At the Managed level, offensive security evolves into a deliberate program aligned with organizational goals. A documented strategy guides testing, the scope expands to include cloud, SaaS, and third-party environments, and results are tied to structured remediation and governance. Offensive security becomes integrated into IT and business change cycles, ensuring new initiatives are validated before introducing risk. This marks a turning point: security is no longer performed just for compliance or consistency, but as a strategic discipline that supports business priorities and acts as a proactive partner in innovation.

Outcomes

  • Documented offensive security strategy: A written strategy exists and is reviewed regularly to ensure alignment with business objectives.

  • Broader coverage: Testing expands beyond traditional IT infrastructure to include cloud, SaaS, APIs, and third-party services.

  • Threat-informed scoping: Threat modeling is structured and formalized, ensuring test scenarios reflect realistic attack paths.

  • Change-driven testing: Security testing is triggered not only by cadence but also by significant business or IT changes (e.g., acquisitions, application launches, infrastructure shifts).

  • Formal remediation governance: Service-level agreements (SLAs) define timelines for fixing vulnerabilities by severity.

Actions

  • Develop and maintain an offensive security strategy that ties testing to organizational risk and business objectives, review annually.

  • Expand testing scope to include cloud environments, SaaS platforms, APIs, and critical supply chain integrations.

  • Formalize threat modeling using methodologies such as STRIDE, PASTA, or MITRE ATT&CK to guide test planning.

  • Integrate testing into change cycles, making offensive security part of ITIL, DevOps, or digital transformation workflows.

  • Define remediation SLAs (e.g., Critical issues fixed within 15 days, High within 30 days) and hold teams accountable.

  • Introduce social engineering testing to evaluate user and process resilience.

Sustainment Criteria

  • A documented and approved offensive security strategy is reviewed and updated annually.

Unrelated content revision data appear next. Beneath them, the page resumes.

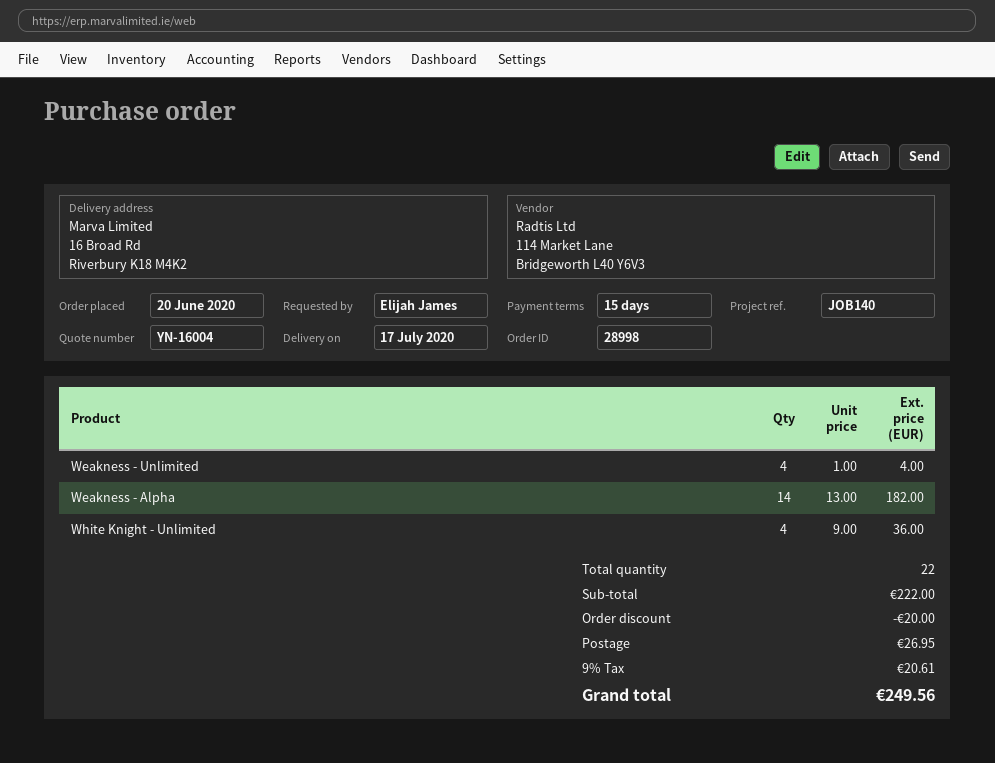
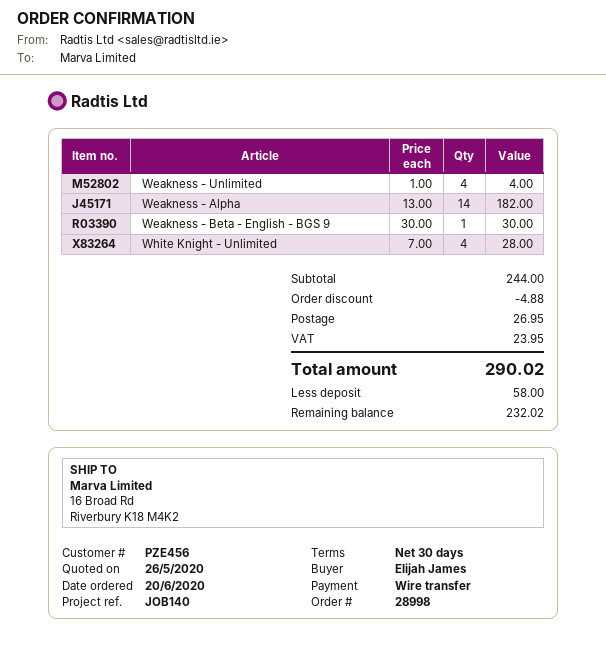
payment terms: 15 days -> 30 days
White Knight - Unlimited: 4 x 9.00 = 36.00 -> 4 x 7.00 = 28.00
Weakness - Beta - English - BGS 9: none -> 1 x 30.00 = 30.00
subtotal: 222.00 -> 244.00
discount: 20.00 -> 4.88
tax: 20.61 -> 23.95
total: 249.56 -> 290.02

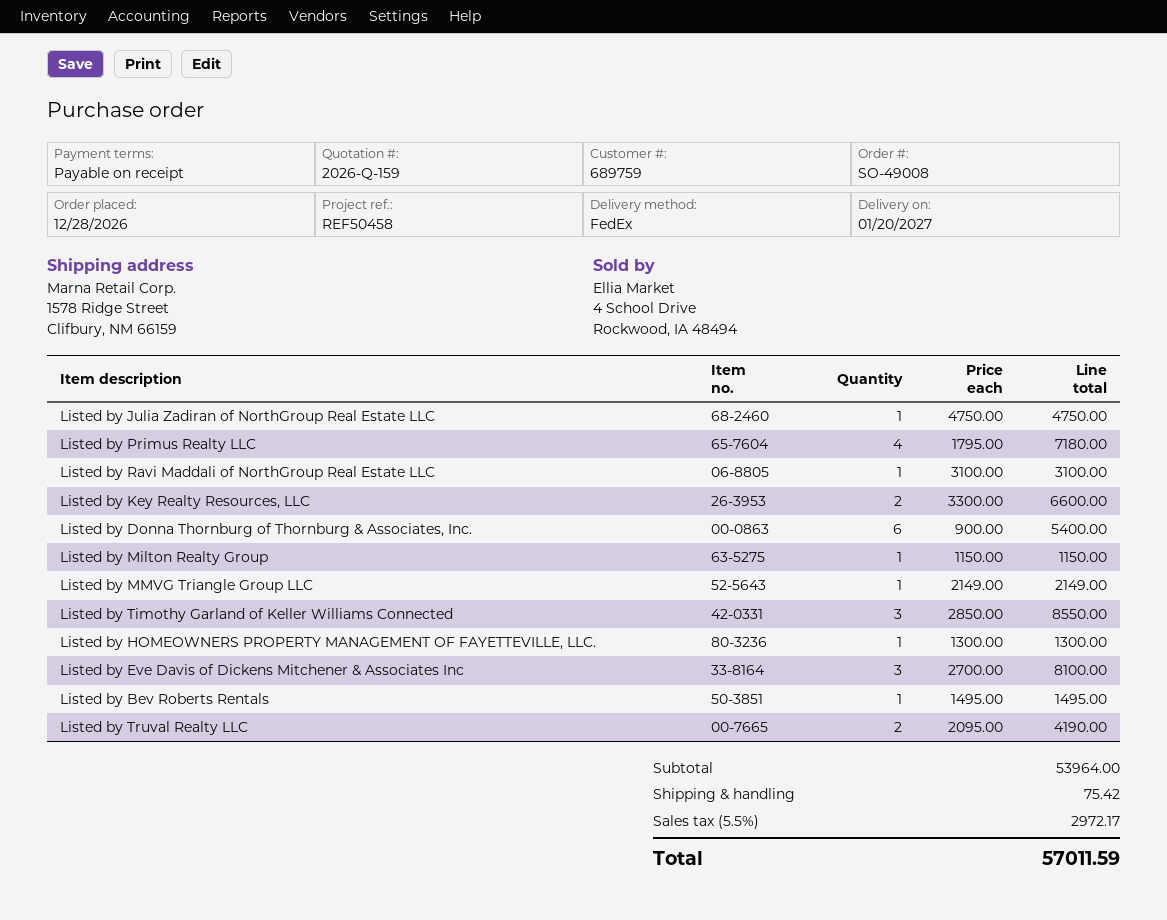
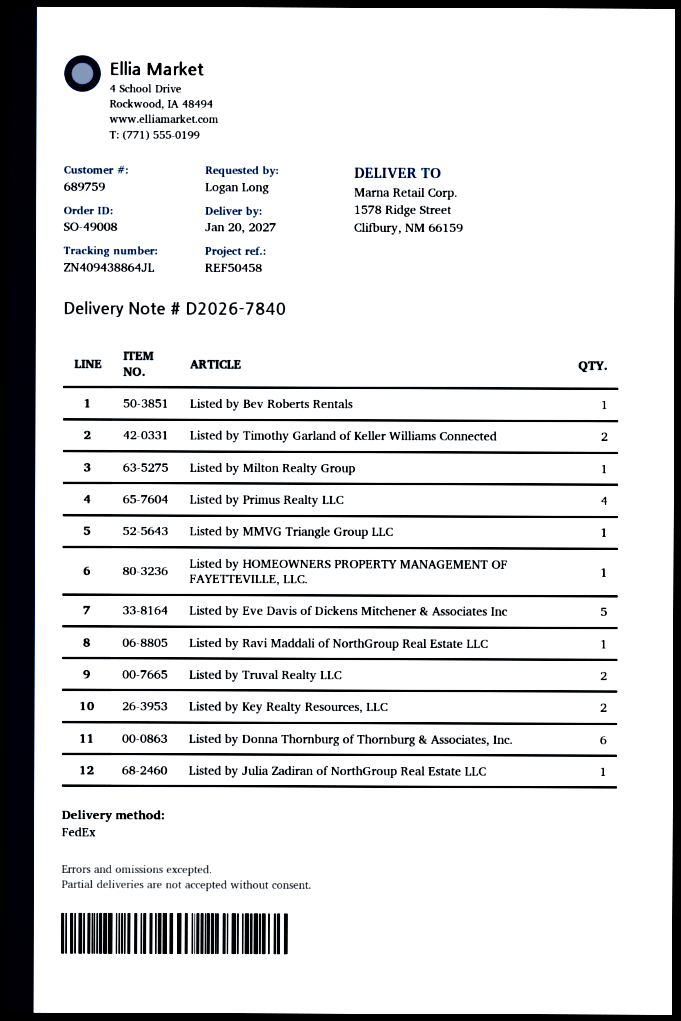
Listed by Timothy Garland of Keller Williams Connected: 3 -> 2
Listed by Eve Davis of Dickens Mitchener & Associates Inc: 3 -> 5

  • Testing covers on-premises, cloud, SaaS, and third-party environments.

  • Remediation SLAs are consistently applied and tracked for accountability.

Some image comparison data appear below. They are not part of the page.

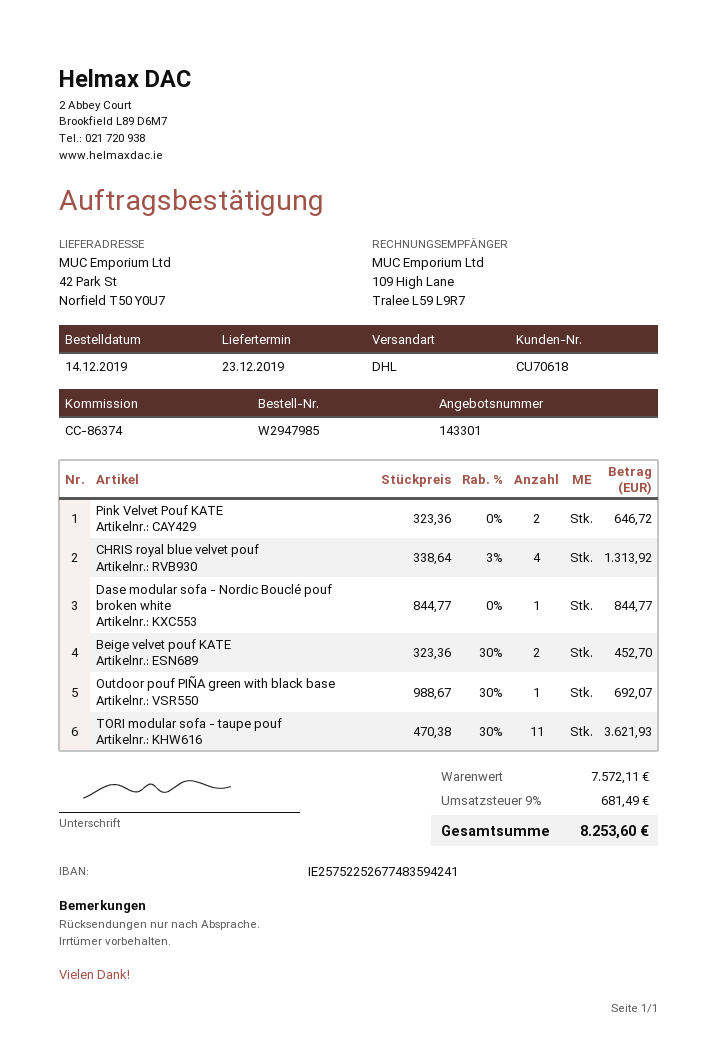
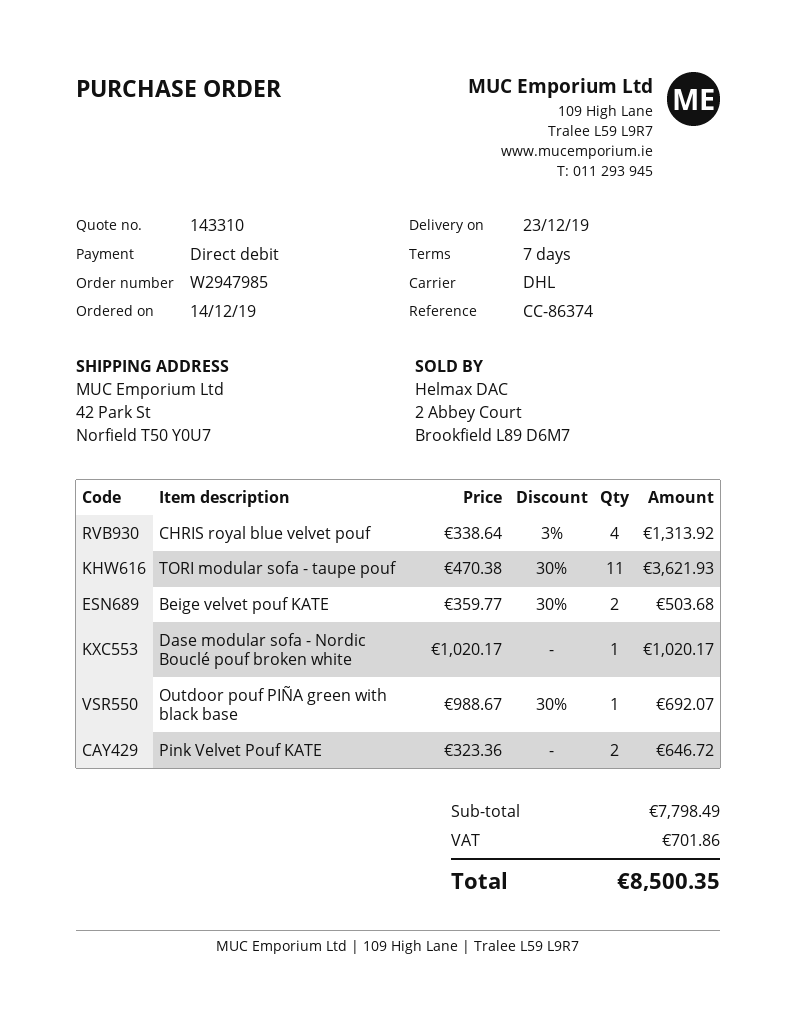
quote number: 143301 -> 143310
Dase modular sofa - Nordic Bouclé pouf broken white: 1 x 844.77 = 844.77 -> 1 x 1020.17 = 1020.17
Beige velvet pouf KATE: 2 x 323.36 - 30% = 452.70 -> 2 x 359.77 - 30% = 503.68
subtotal: 7572.11 -> 7798.49
tax: 681.49 -> 701.86
total: 8253.60 -> 8500.35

  • Security testing is formally included in IT and business change management processes.

  • Social engineering assessments (e.g., phishing, pretexting) are part of the testing program.

  • Threat modeling sessions are conducted before major initiatives and at least annually for core assets and are used to inform both scoping and scenario-based exercises and associated incident response procedures in future stages.

Operational Practices

  • Governance: A security steering committee or similar governance body reviews strategy, results, and remediation progress.

  • People: Internal security staff take ownership of strategy and coordination, supported by specialized external testers where needed.

  • Process: Offensive testing is embedded into change management workflows, with defined SLAs and escalation paths.

  • Technology: Security controls such as IAM, WAF, and cloud security services are validated regularly through offensive testing.